L’étude sur laquelle se base la Commission pour autoriser le maïs BT 863 porte sur plusieurs centaines de rats, mais, lors de la présentation à la presse, Marc Fellous, son président, se contente de présenter aux journalistes présents un tableau sur lequel figurent les résultats de mesure de globules blancs de 9 rats nourris au maïs Monsanto. Voici la retranscription de la séance :
Marc Fellous : « nous avons jugé que c’était une bonne manière de vous présenter un peu scientifiquement comment nous avons abordé un sujet difficile (il montre un tableau représentant un ensemble de points rassemblés par colonnes)… Alors, l’exposé se fera avec moi-même, et puis monsieur Antoine Messean qui est vice-président de la CGB.»
Marc Fellous : « Ca c’est le contrôle, hein, (il montre une colonne de 10 points avec un crayon laser), quand on prend des animaux, hein, à qui on donne à manger des grains, hein, de maïs non OGM. Le vrai contrôle de Monsanto 863, c’est ce contrôle-là. On a une légère augmentation des lymphocytes, isolée. Alors, voilà, si vous voulez, les lymphocytes dont on discutait (il montre la colonne suivante, une colonne de 9 points, et précisément deux points nettement décalés vers le haut), vous voyez qu’il y a peut-être un animal, un rat, qui est légèrement supérieur, et c’est à cause de ce rat légèrement supérieur que la moyenne, évidemment, augmente.
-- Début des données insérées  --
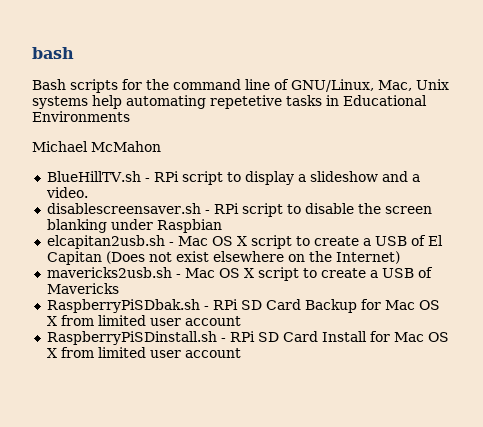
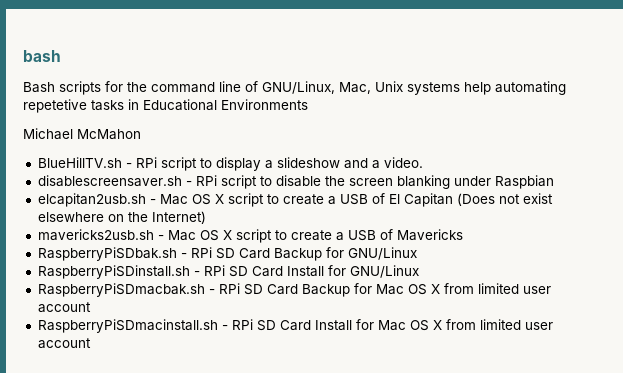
- RaspberryPiSDbak.sh - RPi SD Card Backup for Mac OS X from limited user account
+ RaspberryPiSDbak.sh - RPi SD Card Backup for GNU/Linux
+ RaspberryPiSDinstall.sh - RPi SD Card Install for GNU/Linux
+ RaspberryPiSDmacbak.sh - RPi SD Card Backup for Mac OS X from limited user account
- RaspberryPiSDinstall.sh - RPi SD Card Install for Mac OS X from limited user account
+ RaspberryPiSDmacinstall.sh - RPi SD Card Install for Mac OS X from limited user account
Donc une lymphocytose, on peut l’expliquer soit par une variation naturelle, soit parce que ce rat, ben, entre temps, il a choppé un virus, que nous ne savions pas, c’est une possibilité.»
Un journaliste : « Il y a deux points, là. »
Marc Fellous : « Hein ? »
Le journaliste : « Il y a deux points, là ».
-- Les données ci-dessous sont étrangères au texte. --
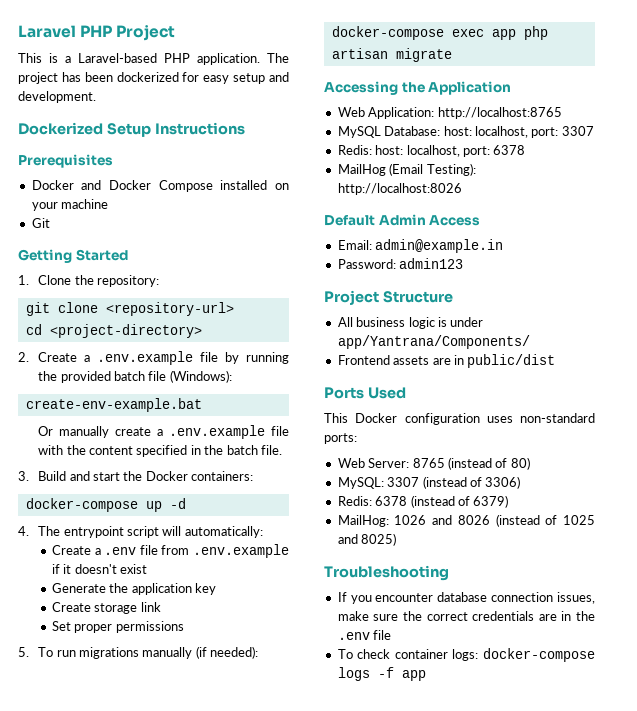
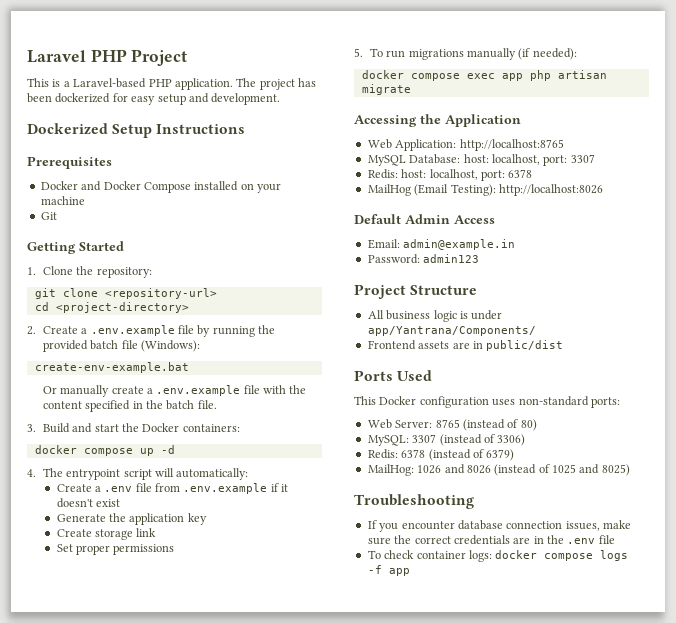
- docker-compose up -d
+ docker compose up -d
- docker-compose exec app php artisan migrate
+ docker compose exec app php artisan migrate
- To check container logs: docker-compose logs -f app
+ To check container logs: docker compose logs -f app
Marc Fellous : « Oui, deux points. »
Un journaliste : « Il y a un ensemble de points, on dirait que globalement ça se décale vers le haut (un autre journaliste renchérit). Il n’y a pas de point en bas (effectivement, la colonne de rats Monsanto est nettement décalée vers le haut) ».
Marc Fellous : «Hein ? »
Le journaliste : « y’a pas de point en bas…».
Marc Fellous, le coupant : « ce qu’il faut comprendre, la question qui est posée, c’est que la toxicologie chronique est un examen difficile (une pause). Difficile. Mais nous experts.. nos experts ont dit, ça, ça rentre dans les contrôles. C’est vraiment des sommités, hein. Alors, on est obligés de faire confiance à des sommités. Il n’y en a pas beaucoup, vous vous rendez compte, hein, le spécialiste du rein de rats, hein, y’en a pas beaucoup, dans le monde. Donc heu…»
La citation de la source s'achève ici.